▸ **ABOUT THIS TASK**:
Below are records. Copy every line with "polygon" in it.

▸ **TASK MATERIAL**:
══════════════════════════════

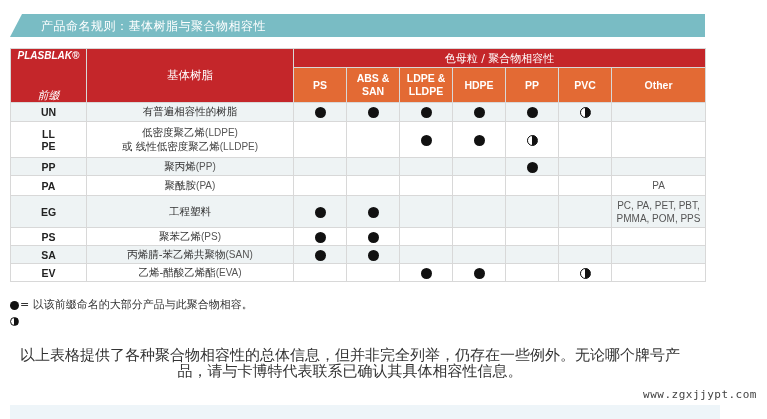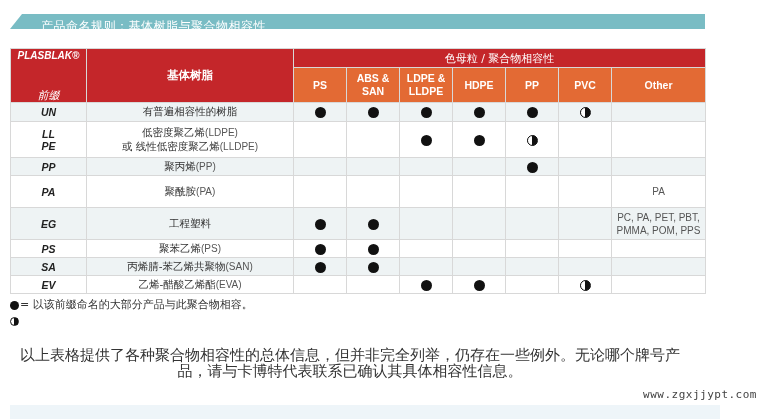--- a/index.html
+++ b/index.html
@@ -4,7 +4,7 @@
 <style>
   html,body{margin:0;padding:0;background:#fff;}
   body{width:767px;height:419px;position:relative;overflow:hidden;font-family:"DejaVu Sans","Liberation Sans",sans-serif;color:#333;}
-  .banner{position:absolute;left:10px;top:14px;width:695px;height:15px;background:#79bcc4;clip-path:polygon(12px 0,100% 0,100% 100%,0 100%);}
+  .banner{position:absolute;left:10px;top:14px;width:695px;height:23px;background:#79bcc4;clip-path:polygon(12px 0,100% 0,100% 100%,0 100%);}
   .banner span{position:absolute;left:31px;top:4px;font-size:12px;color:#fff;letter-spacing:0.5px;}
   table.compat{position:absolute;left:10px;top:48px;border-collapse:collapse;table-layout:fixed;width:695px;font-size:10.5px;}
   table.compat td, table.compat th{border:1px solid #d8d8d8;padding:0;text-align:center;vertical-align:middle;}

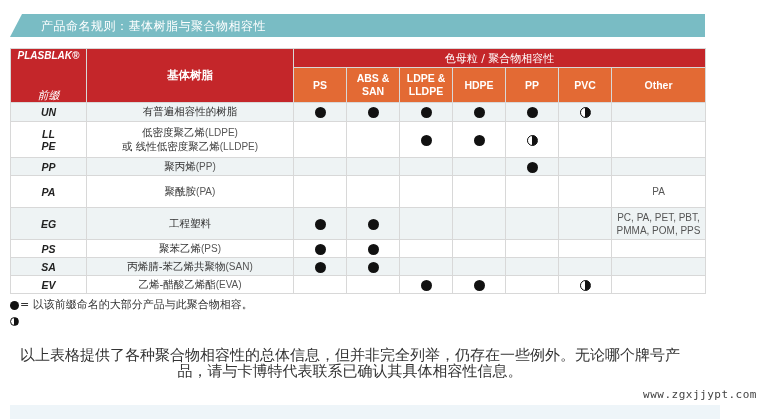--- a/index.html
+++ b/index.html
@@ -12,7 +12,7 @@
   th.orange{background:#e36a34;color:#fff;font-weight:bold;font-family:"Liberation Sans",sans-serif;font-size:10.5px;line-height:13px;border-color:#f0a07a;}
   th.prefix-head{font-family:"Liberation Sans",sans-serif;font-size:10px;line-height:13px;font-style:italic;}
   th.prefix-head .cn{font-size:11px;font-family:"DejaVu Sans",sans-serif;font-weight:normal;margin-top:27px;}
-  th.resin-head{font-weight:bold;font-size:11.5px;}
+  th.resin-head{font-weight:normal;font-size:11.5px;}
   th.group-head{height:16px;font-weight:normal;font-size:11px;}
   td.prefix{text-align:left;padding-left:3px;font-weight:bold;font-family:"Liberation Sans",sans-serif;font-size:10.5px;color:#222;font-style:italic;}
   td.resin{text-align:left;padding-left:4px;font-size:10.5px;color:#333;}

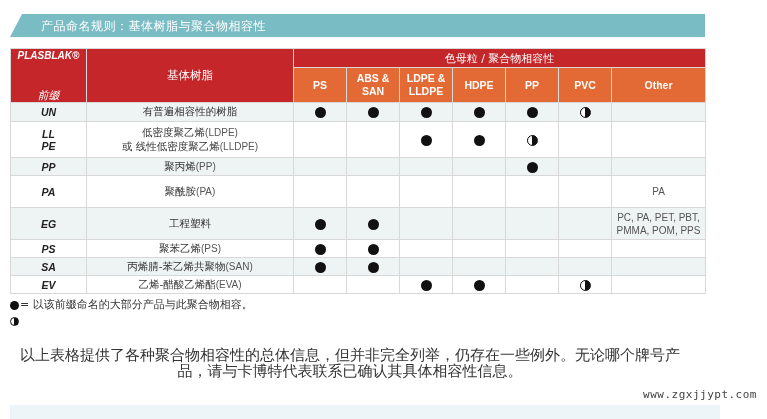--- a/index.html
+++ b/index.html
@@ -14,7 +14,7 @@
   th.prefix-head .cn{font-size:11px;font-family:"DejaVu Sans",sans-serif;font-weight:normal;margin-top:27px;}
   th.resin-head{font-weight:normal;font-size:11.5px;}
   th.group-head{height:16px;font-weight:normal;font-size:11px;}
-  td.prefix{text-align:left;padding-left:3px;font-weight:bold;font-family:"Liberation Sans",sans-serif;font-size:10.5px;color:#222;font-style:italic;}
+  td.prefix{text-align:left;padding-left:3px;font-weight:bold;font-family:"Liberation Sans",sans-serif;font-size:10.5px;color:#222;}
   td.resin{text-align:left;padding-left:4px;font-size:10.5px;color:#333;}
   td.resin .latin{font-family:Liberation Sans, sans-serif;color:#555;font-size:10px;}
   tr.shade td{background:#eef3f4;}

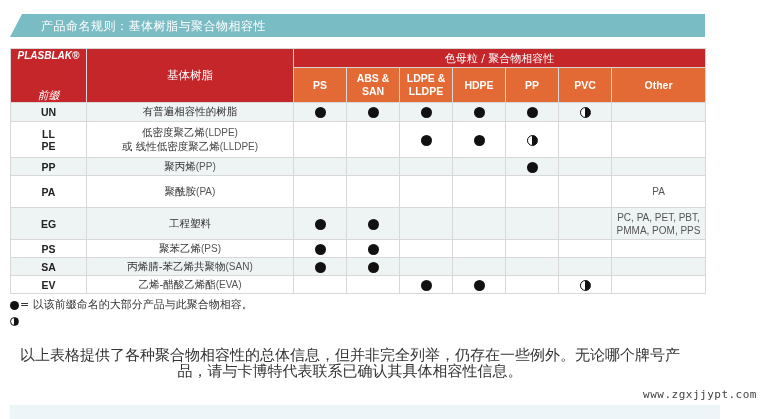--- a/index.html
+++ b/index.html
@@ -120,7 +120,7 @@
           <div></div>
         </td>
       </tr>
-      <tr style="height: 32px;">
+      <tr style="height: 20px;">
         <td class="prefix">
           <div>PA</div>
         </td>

══════════════════════════════

▸ **SOLUTION TO THE PROBLEM**:
-  .banner{position:absolute;left:10px;top:14px;width:695px;height:15px;background:#79bcc4;clip-path:polygon(12px 0,100% 0,100% 100%,0 100%);}
+  .banner{position:absolute;left:10px;top:14px;width:695px;height:23px;background:#79bcc4;clip-path:polygon(12px 0,100% 0,100% 100%,0 100%);}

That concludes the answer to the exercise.